Pendant ce temps, les efforts diplomatiques se poursuivent sur plusieurs fronts. Le secrétaire d’État américain Antony Blinken, lors de sa quatrième visite dans la région depuis le début du conflit, a insisté pour des pauses temporaires dans les combats afin de faciliter l’acheminement de l’aide humanitaire et potentiellement faire avancer les négociations sur les otages. Ces efforts ont jusqu’à présent donné des résultats limités.
Les tensions régionales continuent de s’intensifier. Au nord, les échanges de tirs entre les forces israéliennes et le Hezbollah au Liban menacent d’ouvrir un second front dans le conflit. L’Iran, qui soutient à la fois le Hamas et le Hezbollah, a émis des déclarations de plus en plus belliqueuses, tout en maintenant une certaine ambiguïté quant à ses lignes rouges pour une implication directe.
La communauté internationale reste profondément divisée. Alors que les États-Unis continuent de fournir un soutien militaire à Israël, de nombreux pays ont appelé à un cessez-le-feu immédiat. Les manifestations publiques contre la campagne militaire d’Israël se sont multipliées dans les grandes villes du monde entier, les manifestants critiquant ce qu’ils considèrent comme une force disproportionnée et une punition collective.
La perspective d’une gouvernance israélienne à Gaza soulève des questions complexes concernant le droit international. « Une occupation militaire prolongée crée des obligations en vertu de la Quatrième Convention de Genève, » explique Omar Shakir de Human Rights Watch. « Celles-ci comprennent l’assurance d’une nourriture adéquate, de soins médicaux et le maintien d’institutions civiques pour la population protégée. »
La déclaration de Netanyahu contredit également la position de longue date d’Israël depuis son retrait de Gaza en 2005. Pendant des années, les responsables israéliens ont insisté sur le fait qu’ils n’avaient pas d’ambitions territoriales dans l’enclave côtière. Ce revirement politique potentiel aurait des implications profondes pour tout futur État palestinien.
Les réalités économiques compliquent davantage le tableau. L’économie de Gaza est en ruines, avec un chômage supérieur à 70% même avant le conflit actuel. « Quelqu’un devra financer une reconstruction massive, » note l’économiste palestinien Omar Shaban. « Sans horizon politique, les donateurs seront réticents à investir des milliards seulement pour voir les infrastructures détruites lors du prochain cycle de combats. »
Pour les 2,3 millions d’habitants de Gaza, les préoccupations immédiates restent la survie et les nécessités de base. Les organisations d’aide signalent des pénuries critiques de nourriture, de médicaments et de carburant. L’eau potable est devenue rare, suscitant des craintes d’épidémies dans les zones de refuge surpeuplées.
Les semaines à venir pourraient s’avérer décisives.
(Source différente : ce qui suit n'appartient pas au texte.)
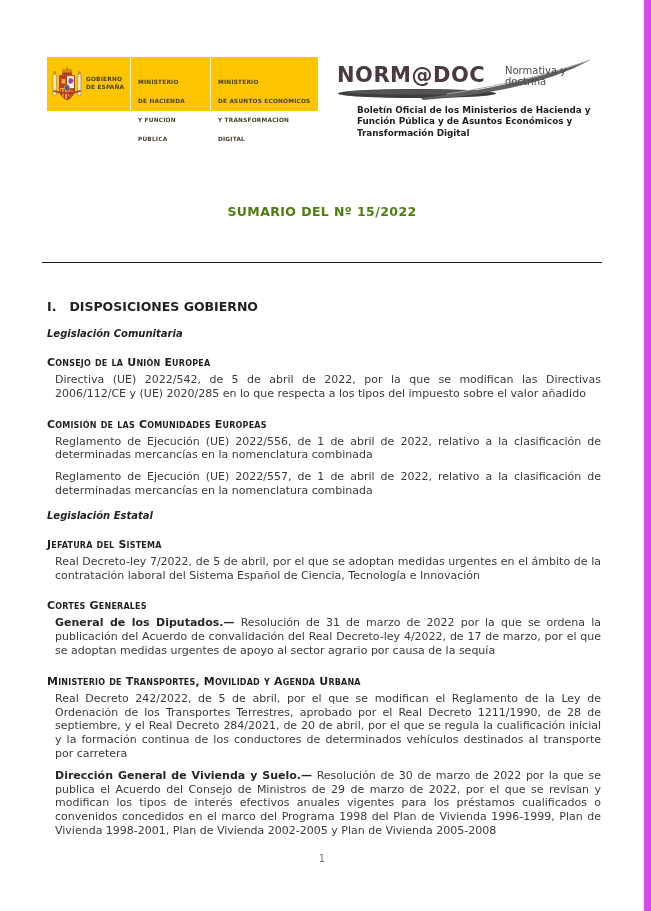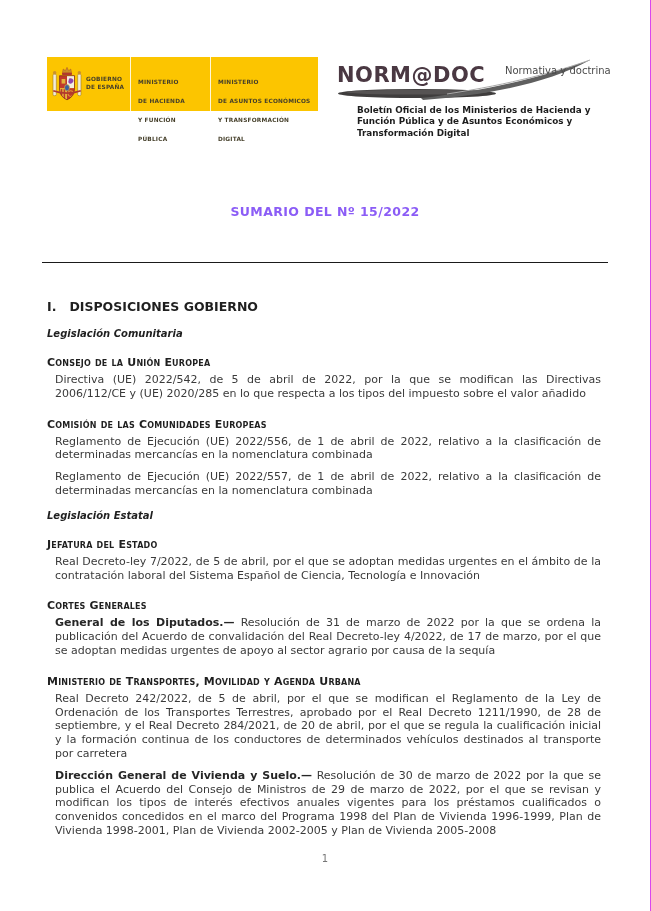--- a/index.html
+++ b/index.html
@@ -6,21 +6,21 @@
   html,body { margin:0; padding:0; }
   body {
     width:651px; height:911px;
     background:#ffffff;
     font-family:"DejaVu Sans", sans-serif;
     color:#3c3c3c;
   }
   .page {
     position:relative; width:651px; height:911px;
     background:#fff; overflow:hidden;
-    border-right:1px solid #d946ef;
+    border-right:7px solid #d946ef;
   }
 
   
   .header { position:absolute; top:57px; left:47px; right:38px; display:flex; }
 
   .gov-banner {
     width:271px; height:54px; background:#FCC500;
     display:flex; flex:none;
   }
   .banner-seg { position:relative; padding:12px 4px 0 7px; }
@@ -47,21 +47,21 @@
   }
   .bulletin-title {
     position:absolute; left:0; top:48px; width:260px;
     font-size:8.8px; font-weight:bold; color:#1d1d1d; line-height:1.3;margin-left:20px;
   }
 
   
   .sumario-title {
     position:absolute; top:204px; left:0; width:100%;
     margin:0; text-align:center;
-    font-size:12.5px; font-weight:bold; color:#8b5cf6; letter-spacing:.4px;
+    font-size:12.5px; font-weight:bold; color:#4d7c0f; letter-spacing:.4px;
   }
   .title-rule {
     position:absolute; top:262px; left:42px; right:42px;
     margin:0; border:none; border-top:1.5px solid #1a1a1a;
   }
 
   
   .content { position:absolute; top:299px; left:47px; width:562px; }
   .section-heading {
     margin:0 0 14px; font-size:12.5px; font-weight:bold; color:#1f1f1f;
@@ -163,21 +163,21 @@
 
     <h4 class="group-heading">Consejo de la Unión Europea</h4>
     <p class="item"><span>Directiva (UE) 2022/542, de 5 de abril de 2022, por la que se modifican las Directivas 2006/112/CE y (UE) 2020/285 en lo que respecta a los tipos del impuesto sobre el valor añadido</span></p>
 
     <h4 class="group-heading">Comisión de las Comunidades Europeas</h4>
     <p class="item"><span>Reglamento de Ejecución (UE) 2022/556, de 1 de abril de 2022, relativo a la clasificación de determinadas mercancías en la nomenclatura combinada</span></p>
     <p class="item"><span>Reglamento de Ejecución (UE) 2022/557, de 1 de abril de 2022, relativo a la clasificación de determinadas mercancías en la nomenclatura combinada</span></p>
 
     <h3 class="subsection-title">Legislación Estatal</h3>
 
-    <h4 class="group-heading">Jefatura del Estado</h4>
+    <h4 class="group-heading">Jefatura del Sistema</h4>
     <p class="item"><span>Real Decreto-ley 7/2022, de 5 de abril, por el que se adoptan medidas urgentes en el ámbito de la contratación laboral del Sistema Español de Ciencia, Tecnología e Innovación</span></p>
 
     <h4 class="group-heading">Cortes Generales</h4>
     <p class="item"><strong class="lead">General de los Diputados.—</strong> <span>Resolución de 31 de marzo de 2022 por la que se ordena la publicación del Acuerdo de convalidación del Real Decreto-ley 4/2022, de 17 de marzo, por el que se adoptan medidas urgentes de apoyo al sector agrario por causa de la sequía</span></p>
 
     <h4 class="group-heading">Ministerio de Transportes, Movilidad y Agenda Urbana</h4>
     <p class="item"><span>Real Decreto 242/2022, de 5 de abril, por el que se modifican el Reglamento de la Ley de Ordenación de los Transportes Terrestres, aprobado por el Real Decreto 1211/1990, de 28 de septiembre, y el Real Decreto 284/2021, de 20 de abril, por el que se regula la cualificación inicial y la formación continua de los conductores de determinados vehículos destinados al transporte por carretera</span></p>
     <p class="item"><strong class="lead">Dirección General de Vivienda y Suelo.—</strong> <span>Resolución de 30 de marzo de 2022 por la que se publica el Acuerdo del Consejo de Ministros de 29 de marzo de 2022, por el que se revisan y modifican los tipos de interés efectivos anuales vigentes para los préstamos cualificados o convenidos concedidos en el marco del Programa 1998 del Plan de Vivienda 1996-1999, Plan de Vivienda 1998-2001, Plan de Vivienda 2002-2005 y Plan de Vivienda 2005-2008</span></p>
 
   </main>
Les analystes militaires suggèrent qu’Israël fait face à une guerre urbaine difficile si les combattants du Hamas se replient vers le sud de Gaza. Pendant ce temps, la pression internationale pour une résolution s’intensifie face à l’aggravation des conditions humanitaires.
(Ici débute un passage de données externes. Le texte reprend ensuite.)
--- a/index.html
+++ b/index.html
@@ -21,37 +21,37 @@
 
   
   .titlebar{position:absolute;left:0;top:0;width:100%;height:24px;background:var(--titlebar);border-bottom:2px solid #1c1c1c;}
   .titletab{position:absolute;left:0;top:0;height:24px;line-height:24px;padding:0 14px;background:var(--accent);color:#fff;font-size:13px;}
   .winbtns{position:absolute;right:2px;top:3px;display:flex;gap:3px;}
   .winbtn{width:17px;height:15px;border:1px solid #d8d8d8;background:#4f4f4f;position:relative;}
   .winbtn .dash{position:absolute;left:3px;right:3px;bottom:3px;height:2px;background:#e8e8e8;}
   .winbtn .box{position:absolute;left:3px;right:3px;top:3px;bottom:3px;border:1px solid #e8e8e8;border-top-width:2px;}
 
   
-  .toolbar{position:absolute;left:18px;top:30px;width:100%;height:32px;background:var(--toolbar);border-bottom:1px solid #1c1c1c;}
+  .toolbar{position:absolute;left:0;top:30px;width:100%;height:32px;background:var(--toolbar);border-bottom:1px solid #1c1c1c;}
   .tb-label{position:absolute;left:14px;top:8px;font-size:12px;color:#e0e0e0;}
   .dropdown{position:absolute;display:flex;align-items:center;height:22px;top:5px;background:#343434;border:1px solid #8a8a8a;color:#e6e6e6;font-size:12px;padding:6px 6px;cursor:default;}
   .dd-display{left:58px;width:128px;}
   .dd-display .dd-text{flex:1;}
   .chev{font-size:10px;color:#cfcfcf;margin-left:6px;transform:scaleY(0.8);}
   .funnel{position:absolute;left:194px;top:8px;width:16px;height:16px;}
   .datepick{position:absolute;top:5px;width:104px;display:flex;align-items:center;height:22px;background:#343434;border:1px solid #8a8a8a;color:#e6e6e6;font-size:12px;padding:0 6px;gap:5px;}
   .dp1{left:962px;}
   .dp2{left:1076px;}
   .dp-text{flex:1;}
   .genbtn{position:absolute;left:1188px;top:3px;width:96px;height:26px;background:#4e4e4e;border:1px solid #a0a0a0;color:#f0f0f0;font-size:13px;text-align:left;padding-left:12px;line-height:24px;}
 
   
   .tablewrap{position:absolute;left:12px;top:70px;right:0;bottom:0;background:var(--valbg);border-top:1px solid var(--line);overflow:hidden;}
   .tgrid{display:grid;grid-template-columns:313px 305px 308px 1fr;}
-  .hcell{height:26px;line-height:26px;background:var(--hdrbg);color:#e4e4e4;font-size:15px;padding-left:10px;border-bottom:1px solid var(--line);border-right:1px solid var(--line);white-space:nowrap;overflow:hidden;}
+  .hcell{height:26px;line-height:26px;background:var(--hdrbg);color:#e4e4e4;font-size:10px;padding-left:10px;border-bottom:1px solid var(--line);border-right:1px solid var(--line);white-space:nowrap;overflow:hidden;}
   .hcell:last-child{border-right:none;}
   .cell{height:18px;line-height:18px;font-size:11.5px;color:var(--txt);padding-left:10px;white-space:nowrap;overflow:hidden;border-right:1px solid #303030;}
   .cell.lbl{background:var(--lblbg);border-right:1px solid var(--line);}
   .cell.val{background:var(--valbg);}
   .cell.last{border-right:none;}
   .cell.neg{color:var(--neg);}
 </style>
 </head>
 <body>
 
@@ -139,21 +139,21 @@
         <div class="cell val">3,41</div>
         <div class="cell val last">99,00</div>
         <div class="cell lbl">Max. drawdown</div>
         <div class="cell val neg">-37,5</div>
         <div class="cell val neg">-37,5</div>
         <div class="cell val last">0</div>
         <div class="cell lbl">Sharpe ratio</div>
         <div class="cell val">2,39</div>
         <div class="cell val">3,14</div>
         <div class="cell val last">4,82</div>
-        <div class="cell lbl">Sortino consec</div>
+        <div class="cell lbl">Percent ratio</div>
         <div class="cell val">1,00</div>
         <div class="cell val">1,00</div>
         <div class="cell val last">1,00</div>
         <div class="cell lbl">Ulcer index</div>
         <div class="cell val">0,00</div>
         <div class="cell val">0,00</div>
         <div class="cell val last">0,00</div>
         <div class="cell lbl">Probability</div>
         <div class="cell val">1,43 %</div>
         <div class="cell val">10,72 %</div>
À l’approche de l’hiver, les personnes déplacées font face à des difficultés supplémentaires. Beaucoup ont fui leurs maisons avec seulement ce qu’ils pouvaient porter et s’abritent maintenant dans des installations surpeuplées de l’ONU ou des camps de fortune sans protection adéquate contre les éléments.
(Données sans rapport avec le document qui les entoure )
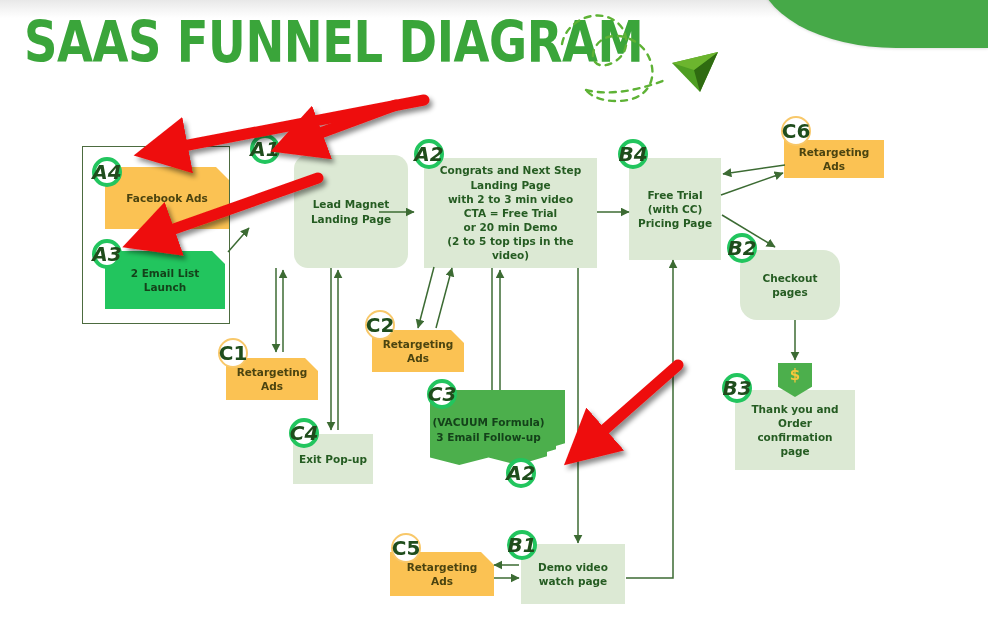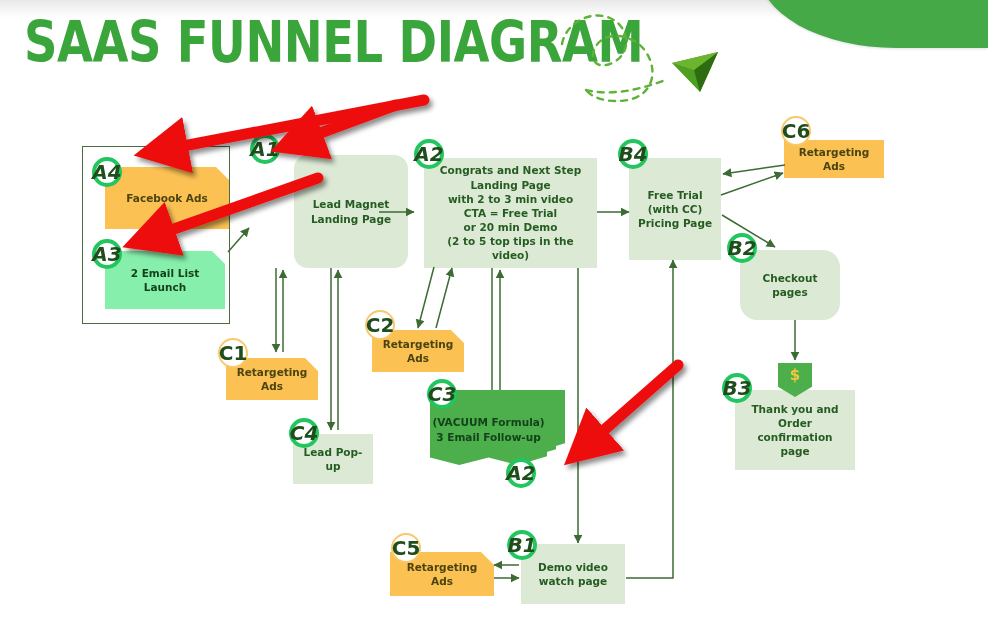--- a/index.html
+++ b/index.html
@@ -43,21 +43,21 @@
   
   .node{
     position:absolute;box-sizing:border-box;
     display:flex;align-items:center;justify-content:center;text-align:center;
     font-size:10.5px;font-weight:bold;line-height:1.35;
     color:#255c22;padding:18px 6px;
   }
   .node.green-light{background:#dce9d4;}
   .node.green-light.rounded{border-radius:14px;}
   .node.orange{background:#fbc253;color:#4b4410;}
-  .node.green-solid{background:#86efac;color:#14421a;}
+  .node.green-solid{background:#22c55e;color:#14421a;}
 
   
   .fold{
     clip-path:polygon(0 0, calc(100% - 13px) 0, 100% 13px, 100% 100%, 0 100%);
   }
 
   
   .group-frame{
     position:absolute;border:1.2px solid #4c6b3f;background:transparent;
   }
@@ -271,21 +271,21 @@
   </div>
 
   <div class="node orange fold" style="left:372px;top:330px;width:92px;height:42px;">
     <span>Retargeting Ads</span>
   </div>
   <div class="badge orange" style="left:365px;top:310px;">
     <span>C2</span>
   </div>
 
   <div class="node green-light" style="left:293px;top:434px;width:80px;height:50px;">
-    <span>Lead Pop-up</span>
+    <span>Exit Pop-up</span>
   </div>
   <div class="badge green" style="left:289px;top:418px;">
     <span>C4</span>
   </div>
 
   <div class="doc-stack" style="left:430px;top:390px;width:135px;height:75px;">
     <div class="doc" style="left:18px;top:0;width:117px;height:62px;"></div>
     <div class="doc" style="left:9px;top:6px;width:117px;height:62px;"></div>
     <div class="doc" style="left:0;top:13px;width:117px;height:62px;">
       <div class="doc-label" style="white-space:pre-line;">(VACUUM Formula)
Ce qui semble de plus en plus clair, c’est que l’avenir de Gaza a atteint un point d’inflexion critique. Les déclarations de Netanyahu suggèrent qu’Israël envisage un arrangement de sécurité et de gouvernance radicalement différent de celui qui existait avant le 7 octobre. La question de savoir si de tels plans peuvent être mis en œuvre face à l’opposition internationale et à la résistance palestinienne reste l’une des questions centrales du conflit.